Because of course the US state is never the problem – it’s always extraneous factors infecting an otherwise healthy institution: ‘collusion’, ‘treason’, ‘interference’. The followers of the ideology of the return to ‘normal’ go to great pains to say they are criticising the president, not the office of the presidency, heaven forbid anyone being accused of criticising the US’ role in the world. This ‘banal nationalism’ is the most dangerous kind, as it is the most subtle yet most powerful, utilising deeply engrained deference to detach epiphenomena from its roots.
It’s clearly present in the UK as well when it comes to Brexit. Not all ills began on 23 June 2016, but sometimes you would think they did reading The Guardian or the New European. The revelations about Vote Leave electoral fraud are shocking and should lead to heavy penalties, but don’t kid yourself, like the former Cambridge Analytica tech whizzkid Chris Wylie would have you believe, that it explains why a majority voted for Brexit.

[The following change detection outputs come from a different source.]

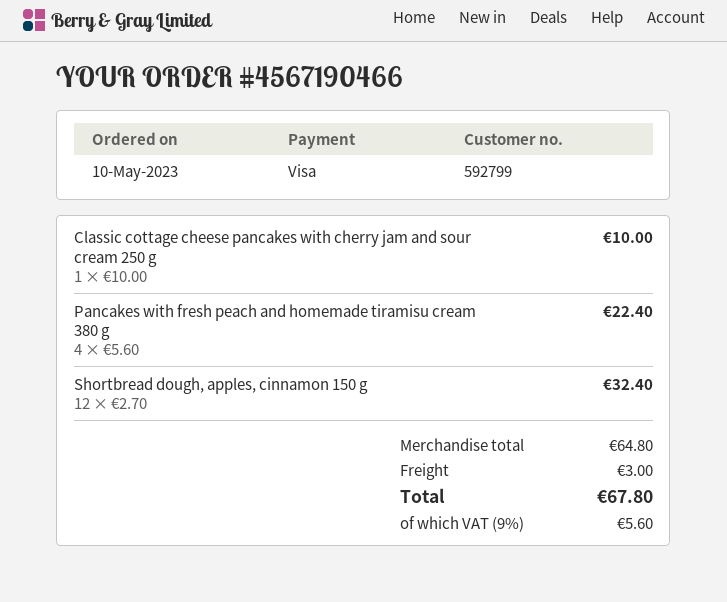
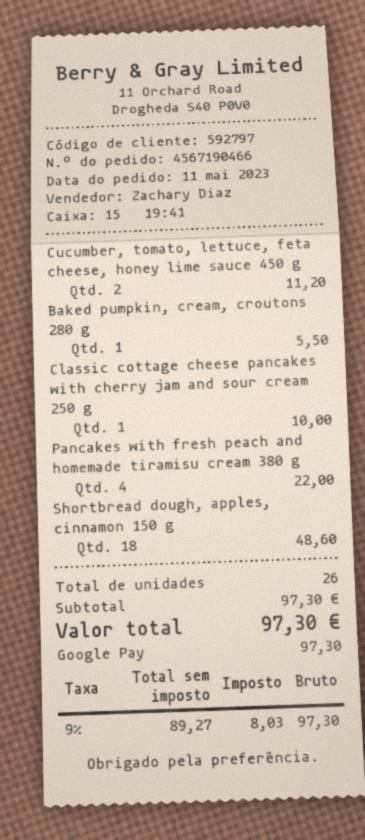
order date: 2023-05-10 -> 2023-05-11
customer number: 592799 -> 592797
payment method: Visa -> Google Pay
Pancakes with fresh peach and homemade tiramisu cream 380 g: 4 for 22.40 -> 4 for 22.00
Shortbread dough, apples, cinnamon 150 g: 12 for 32.40 -> 18 for 48.60
Cucumber, tomato, lettuce, feta cheese, honey lime sauce 450 g: none -> 2 for 11.20
Baked pumpkin, cream, croutons 280 g: none -> 1 for 5.50
subtotal: 64.80 -> 97.30
shipping: 3.00 -> none
tax: 9% = 5.60 -> 9% = 8.03
total: 67.80 -> 97.30

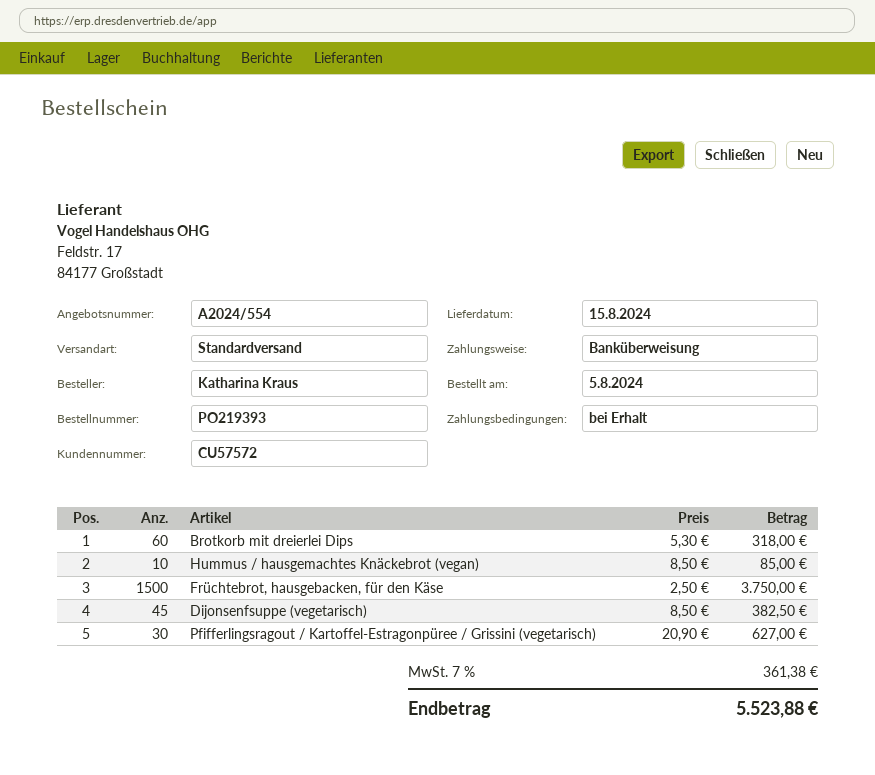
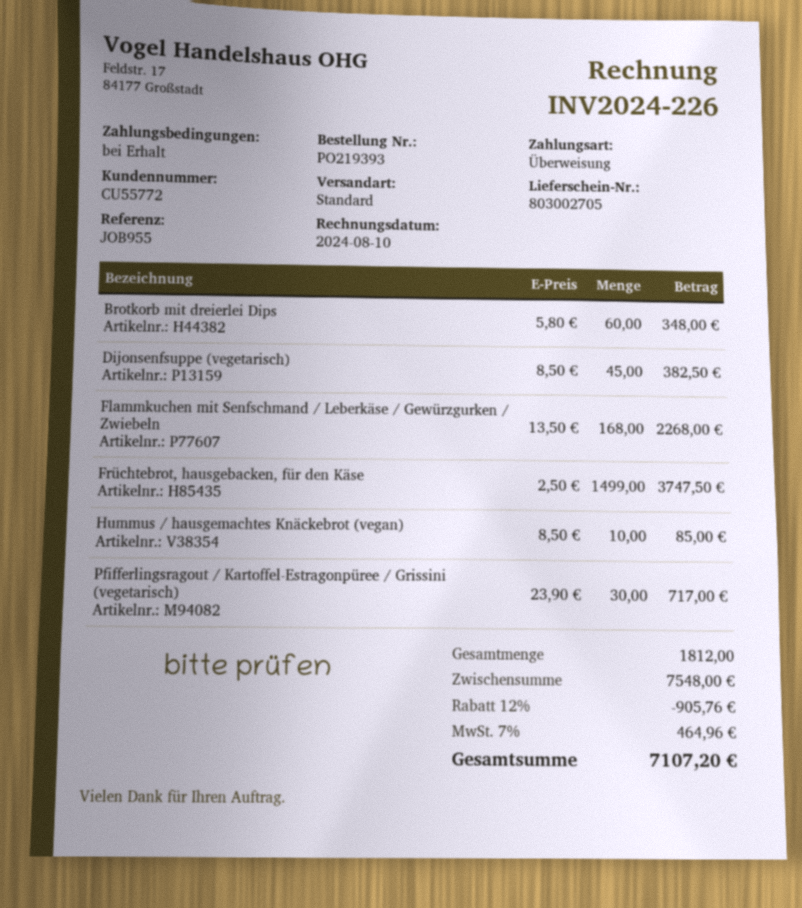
customer number: CU57572 -> CU55772
Brotkorb mit dreierlei Dips: 60 x 5.30 = 318.00 -> 60 x 5.80 = 348.00
Früchtebrot, hausgebacken, für den Käse: 1500 x 2.50 = 3750.00 -> 1499 x 2.50 = 3747.50
Pfifferlingsragout / Kartoffel-Estragonpüree / Grissini (vegetarisch): 30 x 20.90 = 627.00 -> 30 x 23.90 = 717.00
Flammkuchen mit Senfschmand / Leberkäse / Gewürzgurken / Zwiebeln: none -> 168 x 13.50 = 2268.00
discount: none -> 12% = 905.76
tax: 7% = 361.38 -> 7% = 464.96
total: 5523.88 -> 7107.20

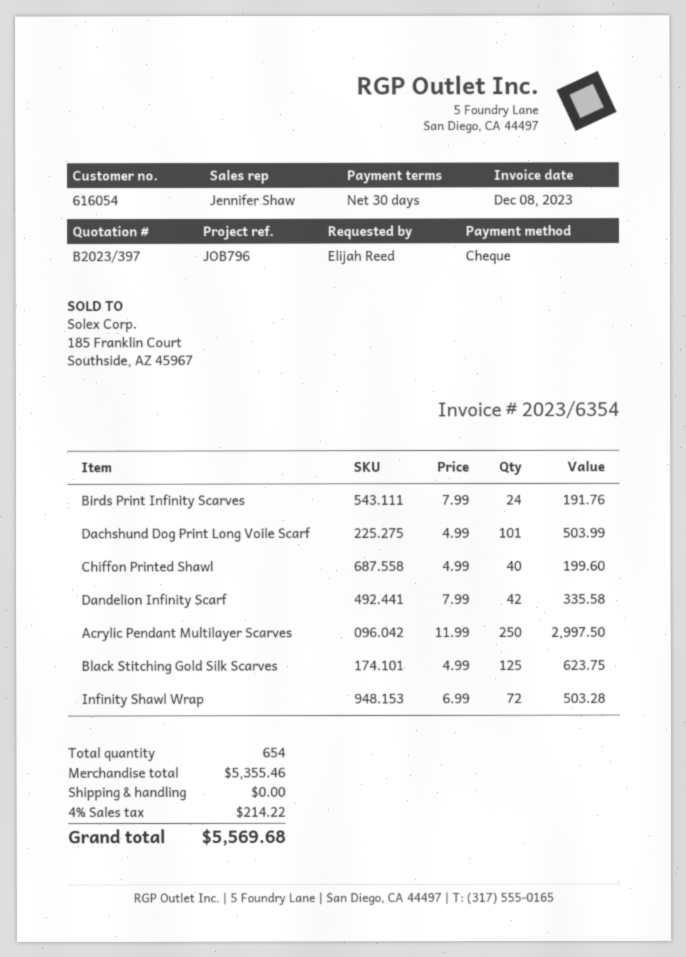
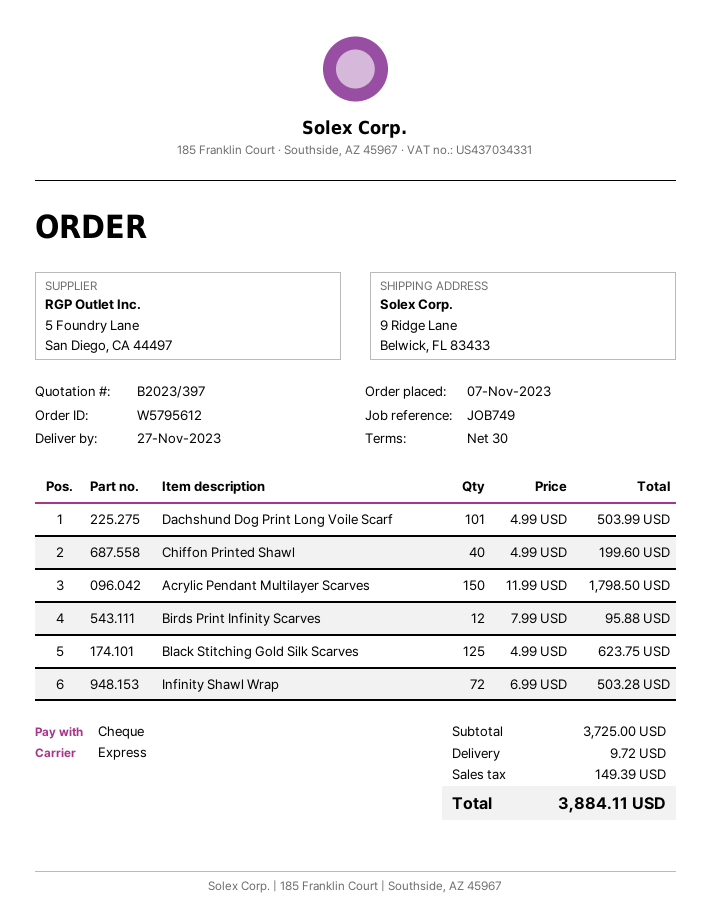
reference: JOB796 -> JOB749
Birds Print Infinity Scarves: 24 x 7.99 = 191.76 -> 12 x 7.99 = 95.88
Dandelion Infinity Scarf: 42 x 7.99 = 335.58 -> none
Acrylic Pendant Multilayer Scarves: 250 x 11.99 = 2997.50 -> 150 x 11.99 = 1798.50
subtotal: 5355.46 -> 3725.00
shipping: 0.00 -> 9.72
tax: 214.22 -> 149.39
total: 5569.68 -> 3884.11

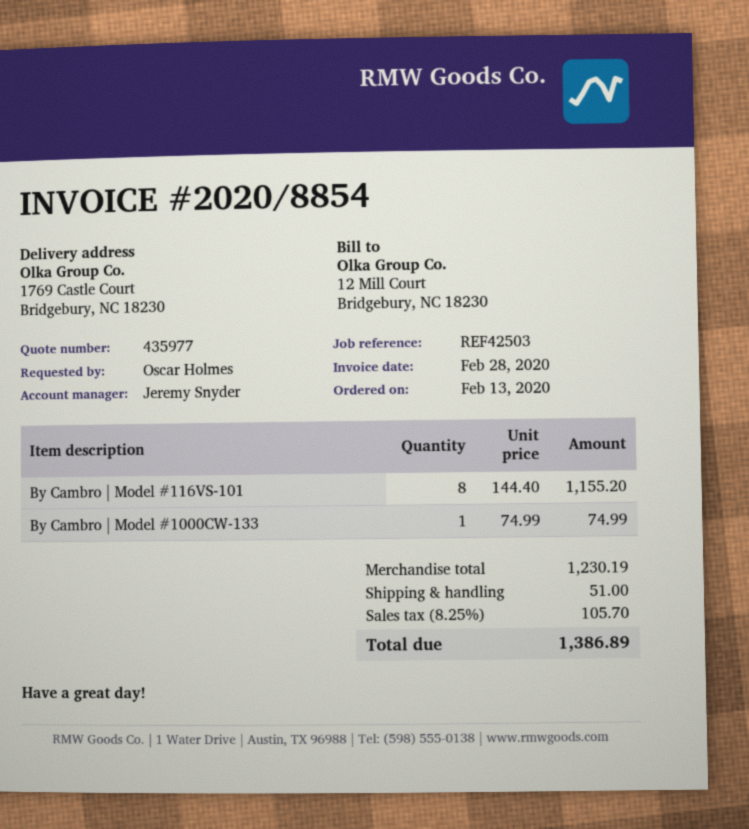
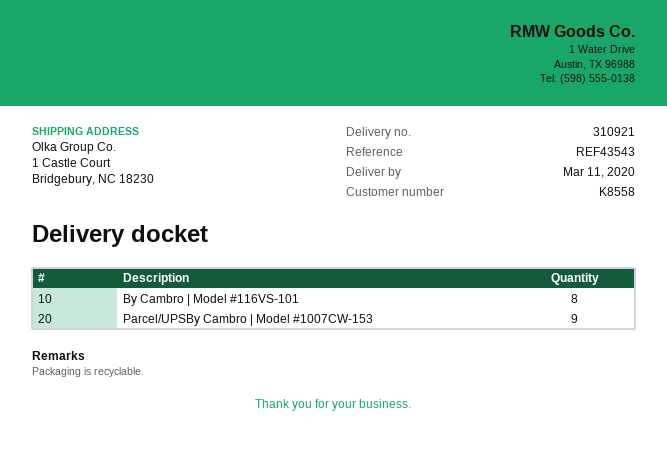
reference: REF42503 -> REF43543
ship to: 1769 Castle Court, Bridgebury, NC 18230 -> 1 Castle Court, Bridgebury, NC 18230
By Cambro | Model #1000CW-133: 1 -> none
Parcel/UPSBy Cambro | Model #1007CW-153: none -> 9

The ideology of the return to ‘normal’ is powerful for the same reason Brexiteer nostalgia about Global Britain is powerful – it tells a simple story about what’s wrong with the world, and offers a strong dose of nostalgia in its offer for how to fix it. But like Brexit nostalgia, liberal nostalgia is ultimately doomed: there is no return to normal. The stable, centrist politics of the 2000’s is as distant a dream as the British empire.
Maybe Trump is treacherous, maybe he’s not. Maybe Putin did authorise the financing of Brexiteers to influence the EU referendum, maybe he didn’t. But you can get rid of Trump, you can make Putin the bogeyman, you can even stop Brexit – and you’ll still have the biggest fall in wages since the Napoleonic wars, you’ll still have record consumer debt, you’ll still have wealth inequality greater than the Victorian era, you’ll still have the biggest refugee crisis in history and we’ll still be motoring towards a world of catastrophic climate change.
‘Normal’ may be comforting, but it’s treasonous to humanity.